● **Your instructions**:
Reproduce, exactly and in full, only the lines below from the one containing "[46,83,326,112] Why We" through the one containing "[1001,322,1263,342] us -- the".

● **Dataset excerpts**:

▬▬▬▬▬▬▬▬▬▬

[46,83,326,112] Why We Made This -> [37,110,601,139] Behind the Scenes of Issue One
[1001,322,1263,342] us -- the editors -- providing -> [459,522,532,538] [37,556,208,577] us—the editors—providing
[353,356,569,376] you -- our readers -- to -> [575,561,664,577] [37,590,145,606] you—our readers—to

▬▬▬▬▬▬▬▬▬▬

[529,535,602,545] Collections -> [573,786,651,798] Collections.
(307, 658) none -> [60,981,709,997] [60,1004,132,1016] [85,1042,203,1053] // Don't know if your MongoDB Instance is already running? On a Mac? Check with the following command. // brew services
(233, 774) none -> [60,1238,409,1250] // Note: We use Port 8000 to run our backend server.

▬▬▬▬▬▬▬▬▬▬

● **Answer**:
[46,83,326,112] Why We Made This -> [37,110,601,139] Behind the Scenes of Issue One
[1001,322,1263,342] us -- the editors -- providing -> [459,522,532,538] [37,556,208,577] us—the editors—providing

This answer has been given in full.